▸ **Your goal**
Go over these records and count the lines with the string "bold" in them; the count is all that should be returned.

▸ **Material provided**
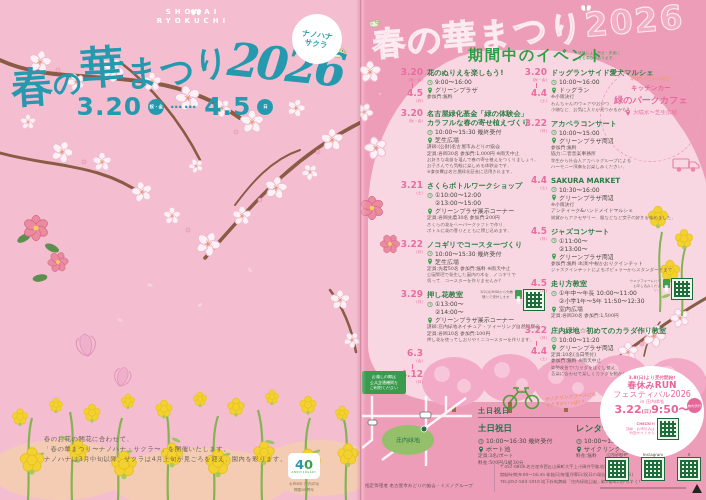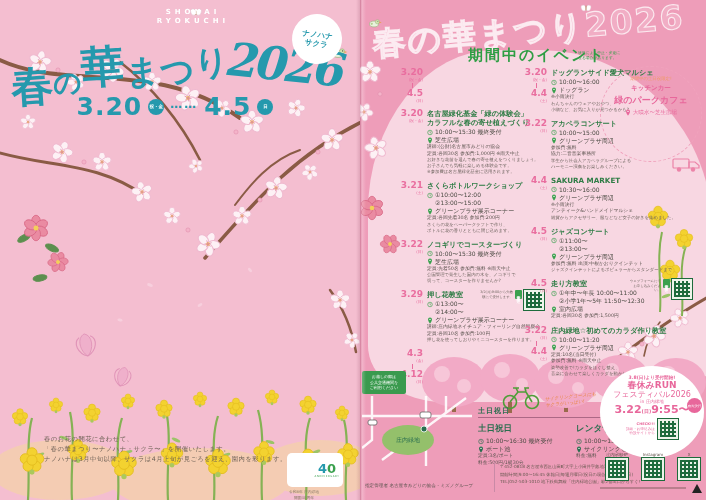--- a/index.html
+++ b/index.html
@@ -20,22 +20,22 @@
     z-index:6;display:flex;flex-direction:column;align-items:center;justify-content:center;
     color:#2599ad;font-size:7.5px;font-weight:bold;line-height:9px;transform:rotate(8deg);}
   #date-row{left:50px;top:92px;width:250px;z-index:5;display:flex;align-items:center;
     justify-content:center;gap:6px;color:#2599ad;}
   .date-num{font-size:25px;font-weight:bold;letter-spacing:1px;}
   .day-circle{width:16px;height:16px;border-radius:50%;background:#2599ad;color:#fff;
     font-size:4.5px;font-weight:bold;display:flex;align-items:center;justify-content:center;text-align:center;}
   #date-dots{font-size:12px;font-weight:bold;letter-spacing:2px;transform:translateY(-3px);}
   #intro{left:44px;top:434px;z-index:5;color:#6f6257;font-size:6.3px;line-height:10px;letter-spacing:.5px;}
   #anniv{left:287px;top:453px;width:34px;z-index:6;text-align:center;}
-  #anniv-box{width:32px;height:34px;background:#fff;border-radius:5px;margin:0 auto;
-    display:flex;flex-direction:column;align-items:center;justify-content:center;padding-left:24px;}
+  #anniv-box{width:32px;height:26px;background:#fff;border-radius:5px;margin:0 auto;
+    display:flex;flex-direction:column;align-items:center;justify-content:center;}
   #anniv-num{font-size:13px;font-weight:bold;color:#2599ad;line-height:12px;}
   #anniv-num em{font-style:normal;color:#3aa04e;}
   #anniv-label{font-size:2.6px;color:#3aa04e;letter-spacing:.6px;}
   #anniv-cap{font-size:3.8px;color:#8a7a66;line-height:5.5px;margin-top:2px;}
   
   #right-page{left:360px;top:0;width:346px;height:500px;background:#ee9db9;overflow:hidden;}
   #fold{left:356px;top:0;width:10px;height:500px;z-index:9;
     background:linear-gradient(90deg,rgba(120,40,70,0) 0%,rgba(120,40,70,.18) 45%,rgba(255,255,255,.25) 60%,rgba(120,40,70,0) 100%);}
   #watermark{left:372px;top:8px;width:330px;z-index:1;font-size:33px;font-weight:bold;
     letter-spacing:2px;transform:rotate(-5deg);color:rgba(255,255,255,.18);
@@ -401,20 +401,38 @@
 
   <div id="evl" class="abs events-col">
       <div class="event">
         <div class="ev-date">
           <div class="d-num">3.20</div>
           <div class="d-day">(祝・金)</div>
           <div class="d-line"></div>
           <div class="d-num">4.5</div>
           <div class="d-day">(日)</div>
         </div>
+        <div class="ev-body">
+          <div class="ev-title">花のぬりえを楽しもう!</div>
+          <div class="ev-row">
+            <svg class="ri" viewBox="0 0 10 10">
+              <circle cx="5" cy="5" r="3.8" fill="none" stroke="#3aa04e" stroke-width="1.1"></circle>
+              <path d="M5 2.8V5l1.6 1" fill="none" stroke="#3aa04e" stroke-width="1"></path>
+            </svg>
+            <span>9:00〜16:00</span>
+          </div>
+          <div class="ev-row">
+            <svg class="ri" viewBox="0 0 10 12">
+              <path d="M5 .8a3.4 3.4 0 0 1 3.4 3.4C8.4 6.8 5 11.4 5 11.4S1.6 6.8 1.6 4.2A3.4 3.4 0 0 1 5 .8z" fill="#3aa04e"></path>
+              <circle cx="5" cy="4.1" r="1.2" fill="#fff"></circle>
+            </svg>
+            <span>グリーンプラザ</span>
+          </div>
+          <div class="ev-meta">参加費:無料</div>
+        </div>
       </div>
       <div class="event">
         <div class="ev-date">
           <div class="d-num">3.20</div>
           <div class="d-day">(祝・金)</div>
         </div>
         <div class="ev-body">
           <div class="ev-title">名古屋緑化基金「緑の体験会」<br>カラフルな春の寄せ植えづくり</div>
           <div class="ev-row">
             <svg class="ri" viewBox="0 0 10 10">
@@ -523,21 +541,21 @@
           <div class="ev-desc">押し花を使ってしおりやミニコースターを作ります。</div>
         </div>
         <div class="ev-qr">
           <div class="qr-note">3/2(月)9:00から先着順にて受付します。</div>
           <div class="tag-v">要事前申込</div>
           <div class="qr qr-s"></div>
         </div>
       </div>
       <div class="event">
         <div class="ev-date">
-          <div class="d-num">4.3</div>
+          <div class="d-num">6.3</div>
           <div class="d-day">(金)</div>
           <div class="d-line"></div>
           <div class="d-num">4.12</div>
           <div class="d-day">(日)</div>
         </div>
       </div>
     </div>
   <div id="evr" class="abs events-col">
       <div class="event">
         <div class="ev-date">
@@ -735,21 +753,21 @@
       <circle cx="7" cy="13.5" r="2.2" fill="#ec84a8"></circle>
       <circle cx="21" cy="13.5" r="2.2" fill="#ec84a8"></circle>
     </svg>
   </div>
 
   <div id="run" class="abs">
     <div id="run-start">3.8(日)より受付開始!</div>
     <div id="run-l1">春休みRUN</div>
     <div id="run-l2">フェスティバル2026</div>
     <div id="run-l3">in 庄内緑地</div>
-    <div id="run-date"><span>3.22</span><small>(日)</small><span>9:55〜</span></div>
+    <div id="run-date"><span>3.22</span><small>(日)</small><span>9:50〜</span></div>
     <div id="run-rain">雨天決行</div>
     <div id="run-check">
       <div class="t">
         <div style="font-weight:bold;">CHECK!!!</div>
         <div>詳細・お申込みは</div>
         <div>特設サイトから</div>
       </div>
       <div class="qr qr-s"></div>
     </div>
   </div>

▸ **Finished task**
7